How One Originator Pivoted to a New Industry and Reclaimed Her Momentum
Last September, a veteran originator with over 15 years of experience in commercial equipment finance faced an unexpected challenge: her employer made the decision to stop funding deals in her primary industry. This wasn’t just a business inconvenience—it was personal. She had built deep expertise and a strong network in that sector. However, she acknowledged the truth: the industry had been in steady decline since 2023. Delinquencies were up. Opportunities were down. A turnaround, if it came at all, was likely far off.
She had a choice. She could seek a new employer who still served her industry and try to ride out the downturn. But switching jobs carried its own risks—especially with long-term loyalty and support from her current company. Instead, she made a bold decision: stay, but pivot entirely to a new primary industry.

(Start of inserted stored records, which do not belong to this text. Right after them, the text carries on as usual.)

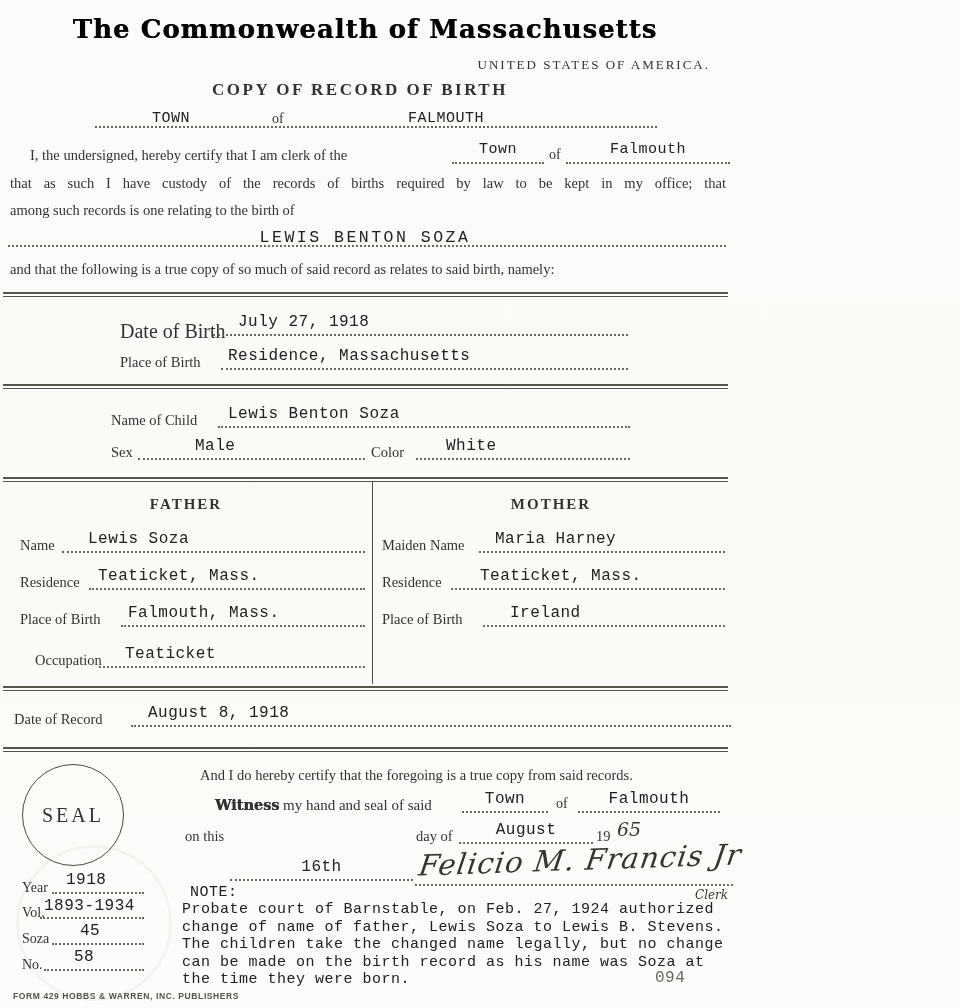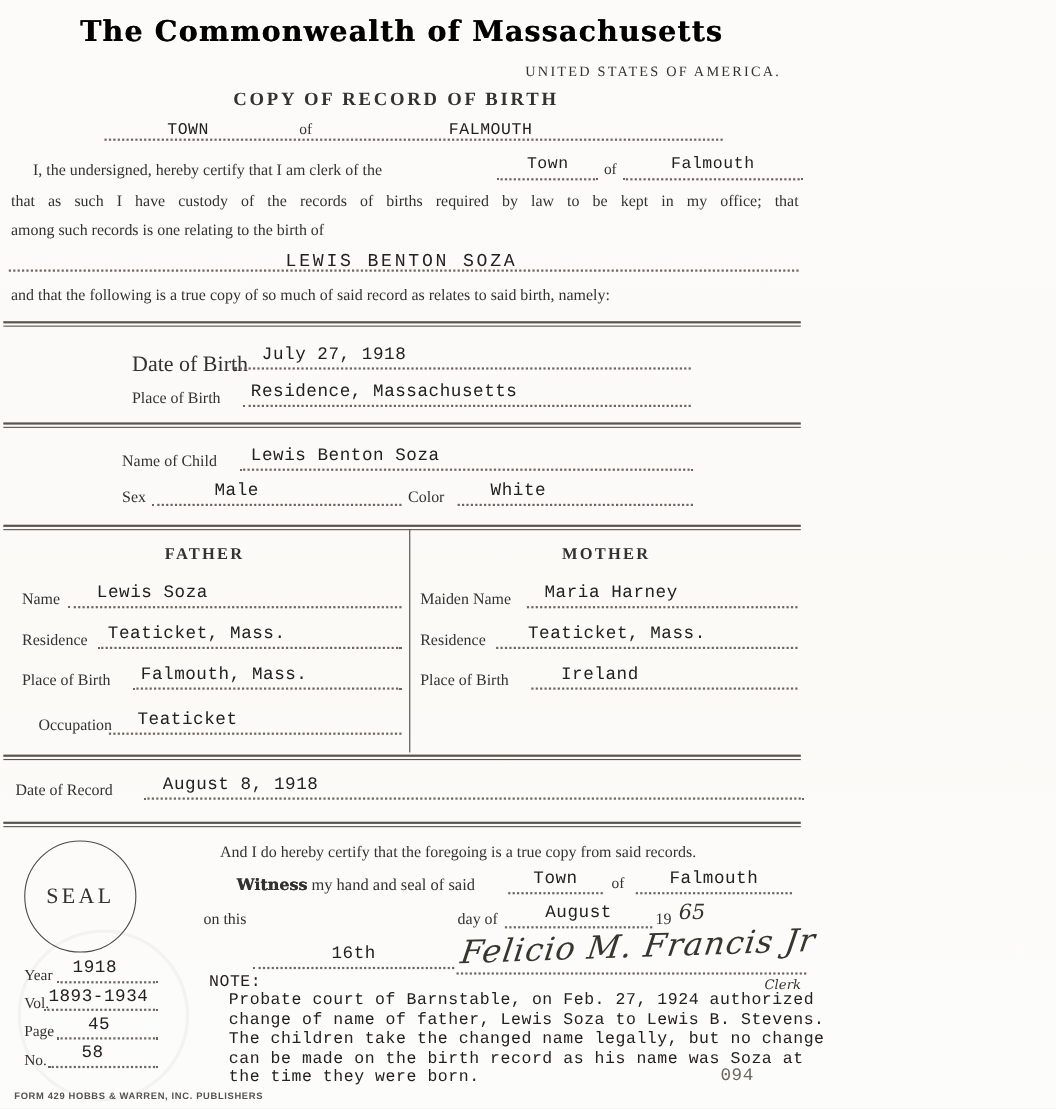"Probate court of Barnstable, on" div.abs { left: 208px -> 182px }
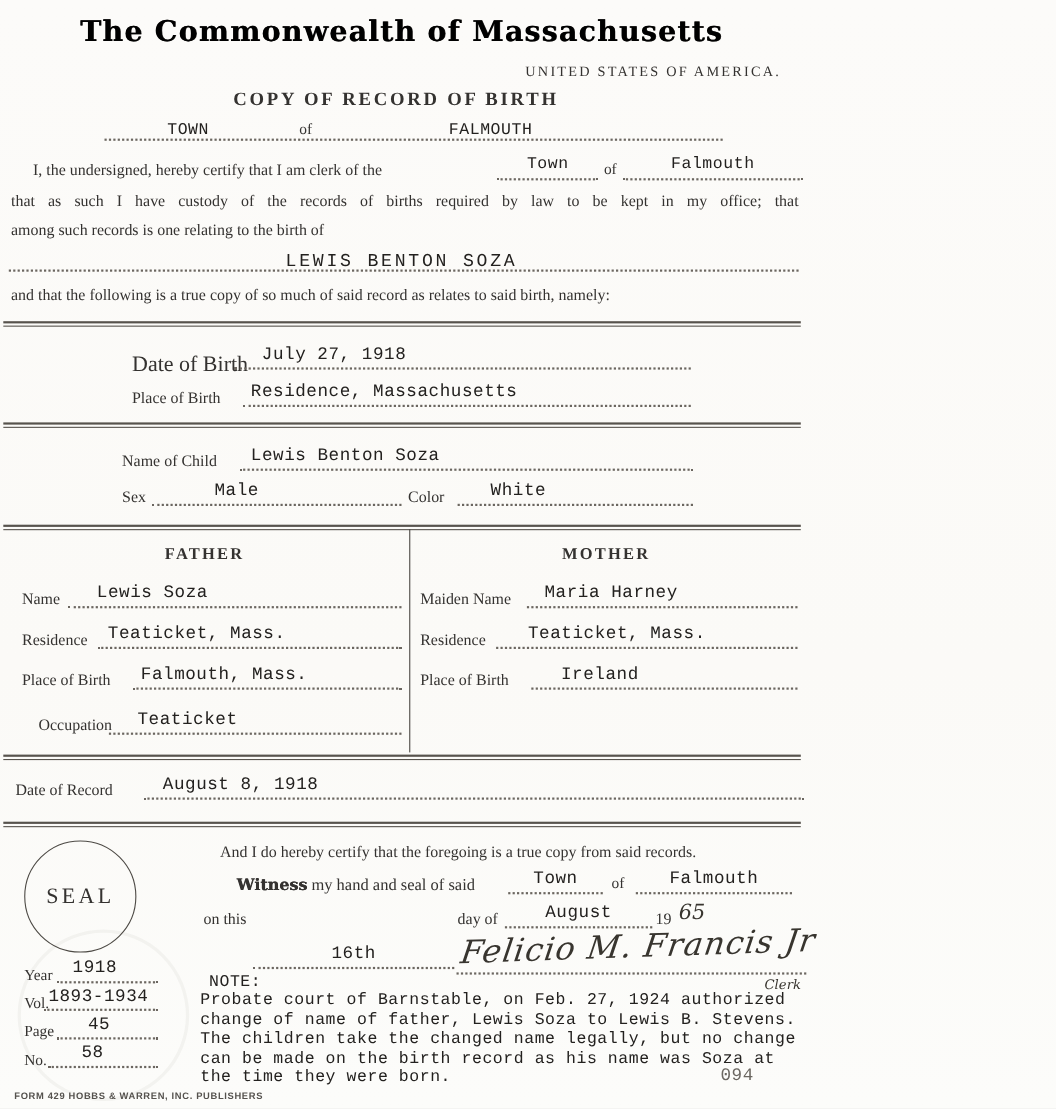"Page" div.abs { text: Page -> Soza }
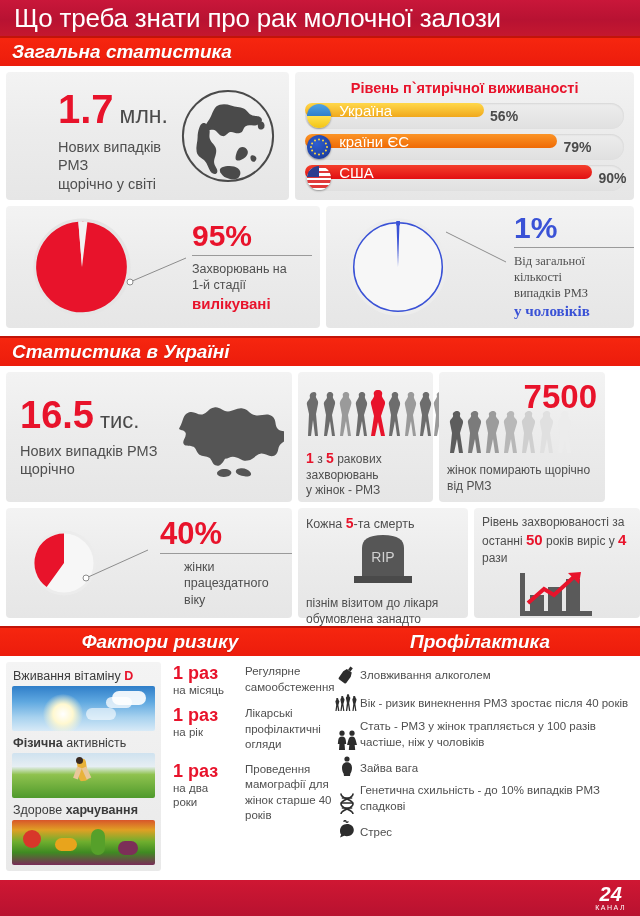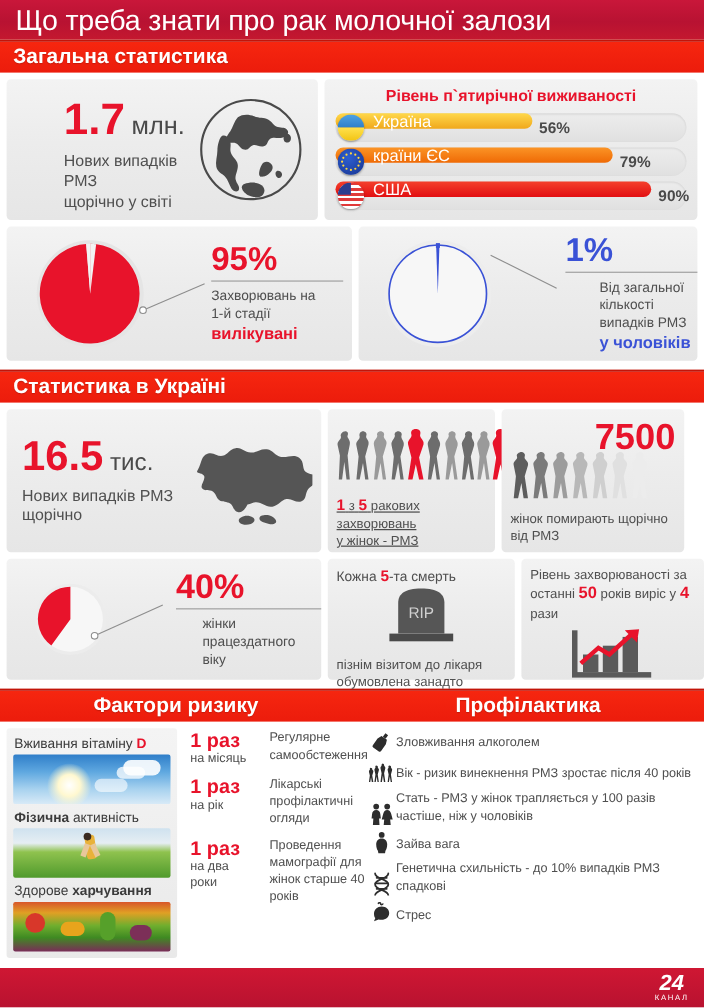"Загальна статистика" .sec-head .sec-text { font-style: none -> italic }
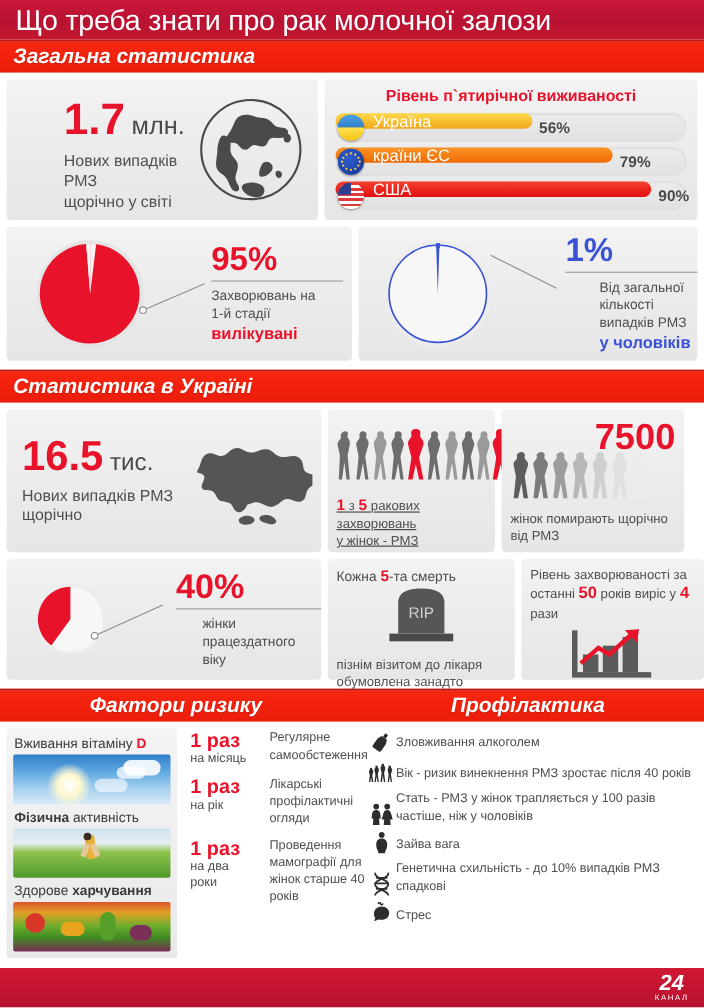"Від загальної кількості" div.pc { font-family: none -> Liberation Serif, serif; margin-left: 89px -> 58px }
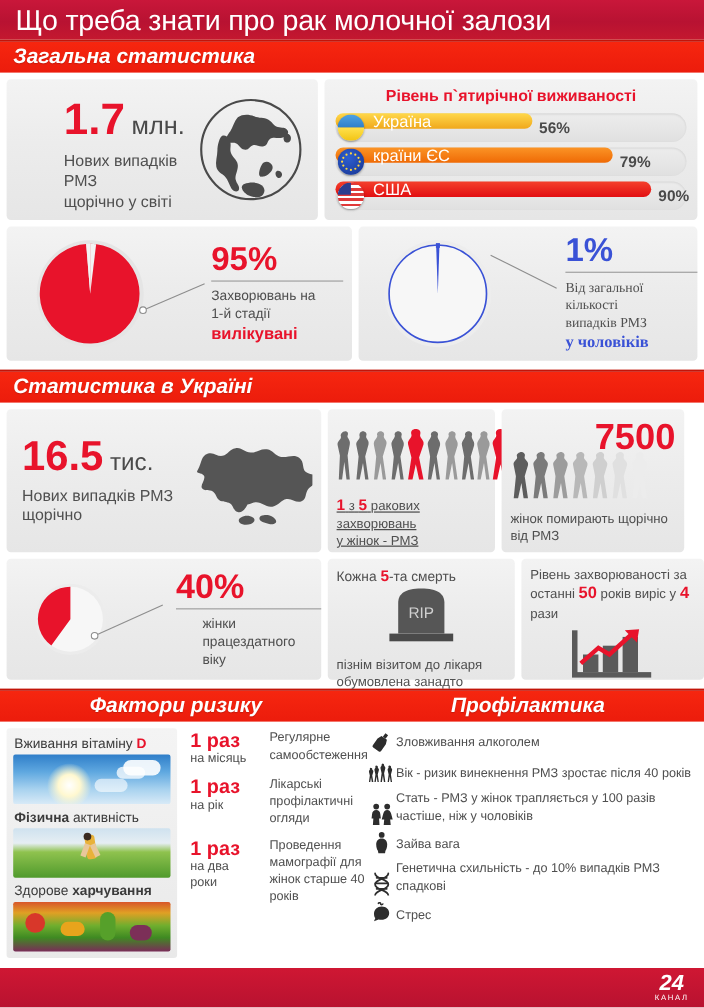"1 з 5 ракових захворювань" .blkF { text-decoration: underline -> none; width: 152px -> 135px }
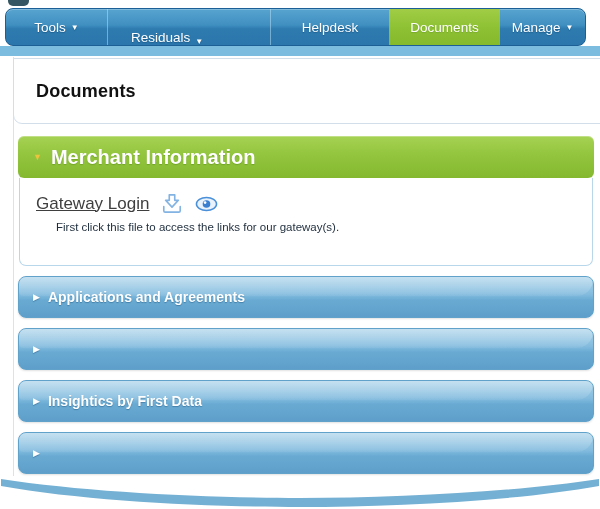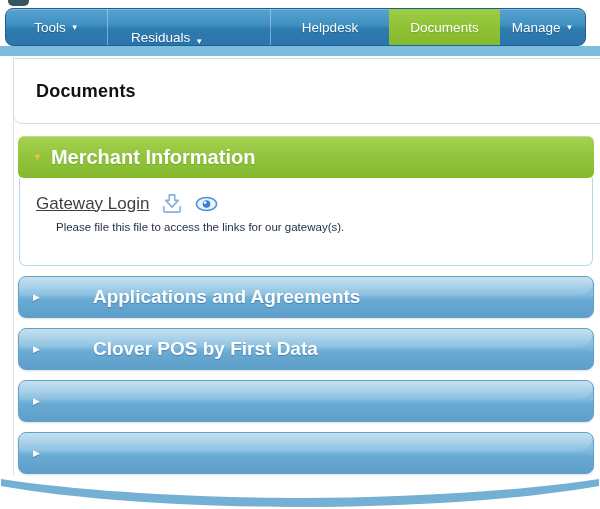"Please file this file to" p.panel-desc { text: Please file -> First click }
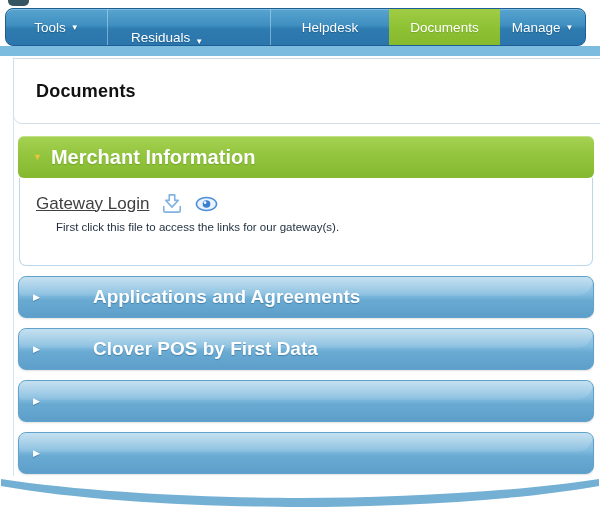"Applications and Agreements" .blue-bar .sec-title { font-size: 19px -> 14px; margin-left: 45px -> none }
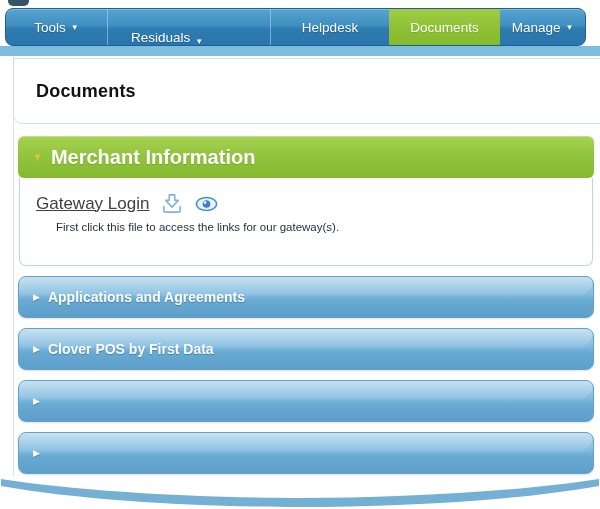"Clover POS by First Data" span.sec-title { html: <span>Clover POS by First Data</span> -> none }
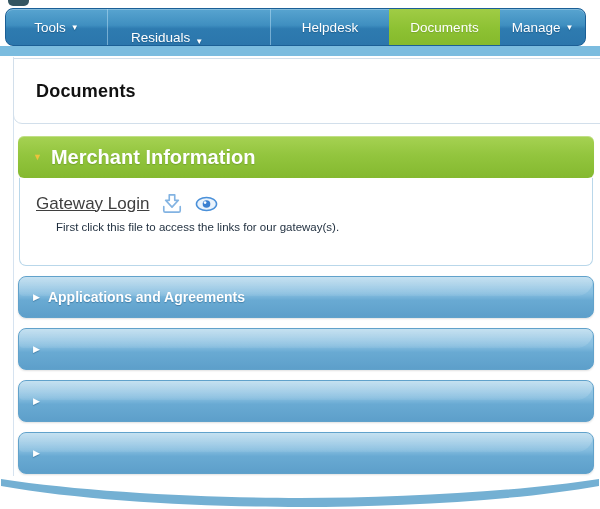"Insightics by First Data" span.sec-title { html: none -> <span>Insightics by First Data</span> }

With support from her credit department, she conducted research to identify a promising sector—one that was growing, stable, and aligned with the company’s appetite. From there, she developed a focused marketing plan. She hit the ground running, targeting high-potential vendors and prospects with a sense of urgency and determination.
Her hard work paid off quickly. Within months, she had secured several key vendor relationships and was gaining traction. By leveraging her deep knowledge of deal structure, relationship building, and credit strategy—while immersing herself in the nuances of a new industry—she was able to hit the ground running. Her 2025 first-quarter results? Among the best she had seen in over five years.
Even more important than numbers, she found herself re-energized. She was having fun again. She felt a renewed sense of confidence and purpose. Her pivot not only revived her production, it reignited her passion for the business.
This story is a powerful reminder: market conditions may shift, but resilience, creativity, and hard work still open doors.